Working with production workflows¶

So far we have mostly run Athena by running python on simple job options. Production workflows such as simulation and reconstruction are complicated and are defined in dozens or hundreds of configuration fragments and thousands of different Athena algorithms and tools. In order to make running such complex workflows tractable, an additional layer of python is used to wrap them up into easily understood one-line commands that are used both by the production system and for local development. These are known as job transformations. These python scripts assemble the job configuration based on the inputs at the command line and then execute the job using Athena.

This part of the tutorial demonstrates where and how to get information about reproducing official production jobs locally, how to manipulate job transforms in order to make software development more straightforward, and how to submit limited production jobs to the grid for the purposes of validating changes over high statistics.

Running complex Athena workflows locally¶

Each production workflow has a corresponding job transform script, the main ones being:

Gen_tf.py : event generation
Sim_tf.py : detector simulation
Reco_tf.py : reconstruction
Derivation_tf.py : production of DAODs (PHYS, PHYSLITE &c)

When you are doing software development that impinges on one of these production workflows, you'll have to test that production workflow locally before you make a merge request, at least to check that it runs. Later you may also want to run it on the grid yourself, which we'll look at later.
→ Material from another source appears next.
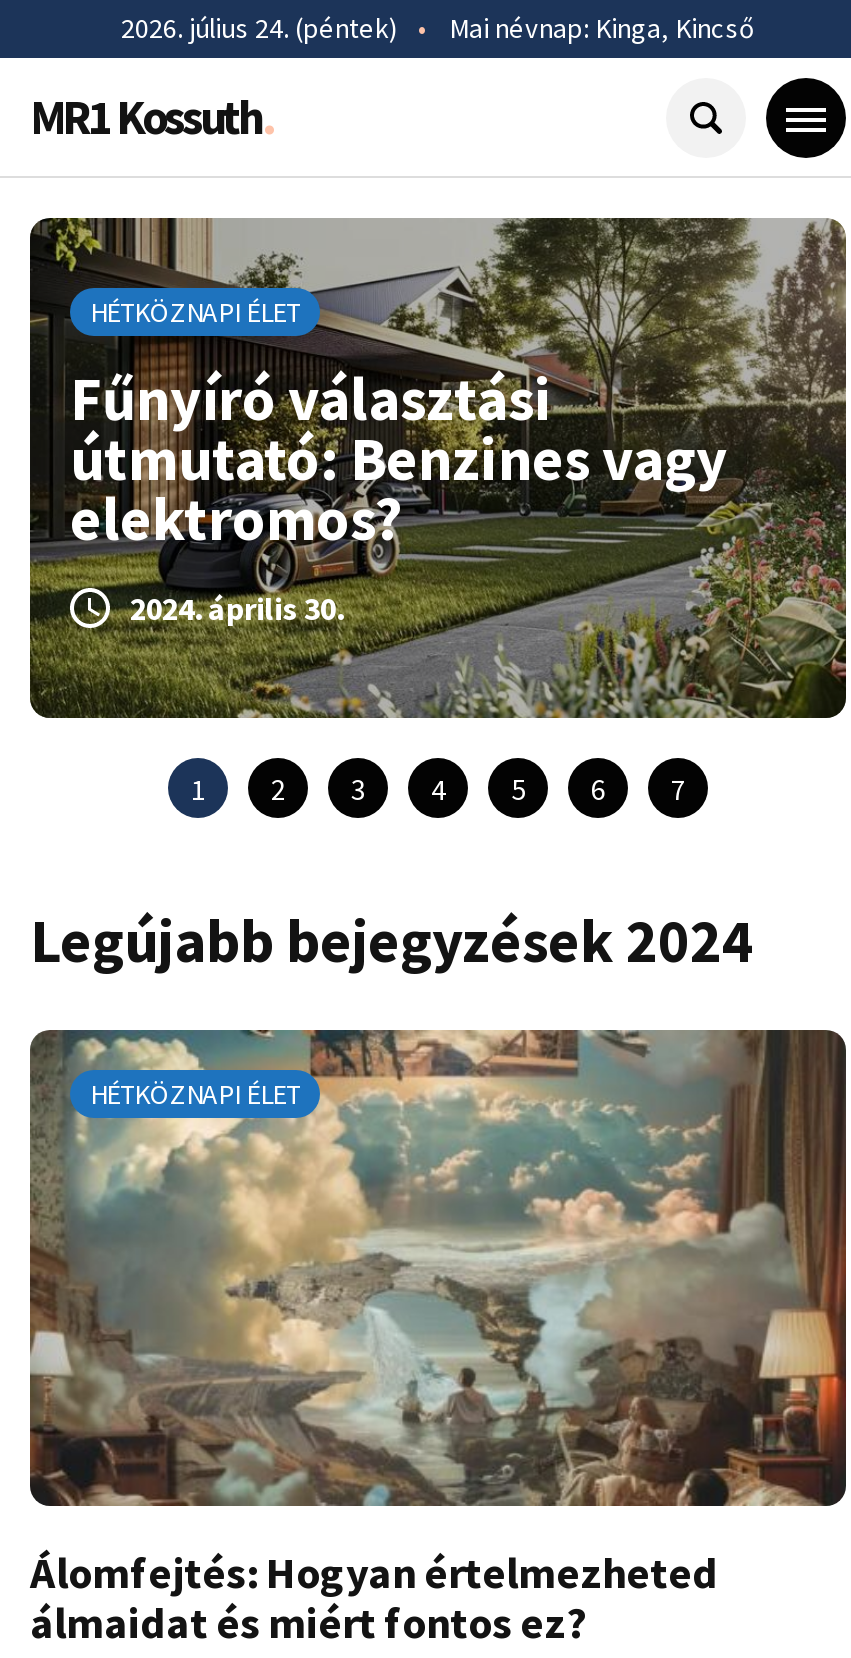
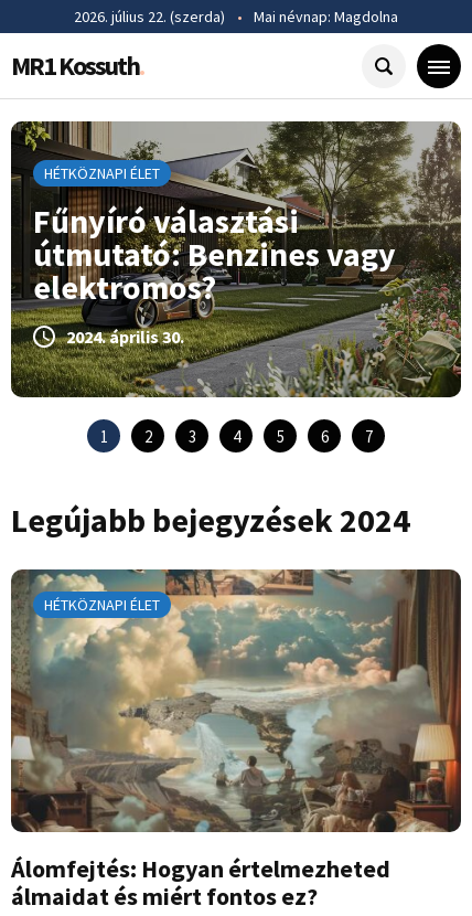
[121,10,755,46] 2026. július 24. (péntek) • Mai névnap: Kinga, Kincső -> [74,7,398,26] 2026. július 22. (szerda) • Mai névnap: Magdolna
Getting the right commands¶

The transform commands themselves can be quite complicated and have to be updated frequently to keep up with the demands of data taking and simulated data production. So if you need to run one of the production workflows locally it is best to look up the relevant command from a central source. This will generally come from one of two places. * If you are asked to debug a crashing or problematic production job you will be pointed to a specific job link on BigPanda, from which you can then copy and paste a reproducer script that allows you to recreate the conditions of the job exactly including release, input files and the exact command used. * If you are developing part of a production workflow against the latest nightlies it is usually best to get them from the ART tests that we run every day, since these are up to date and also provide ready-made test input files. Having heard the talk this morning you should now be familiar with ART, in particular how to find tests and how to locate the test scripts in GitLab (by clicking the fox symbol in the ART results table).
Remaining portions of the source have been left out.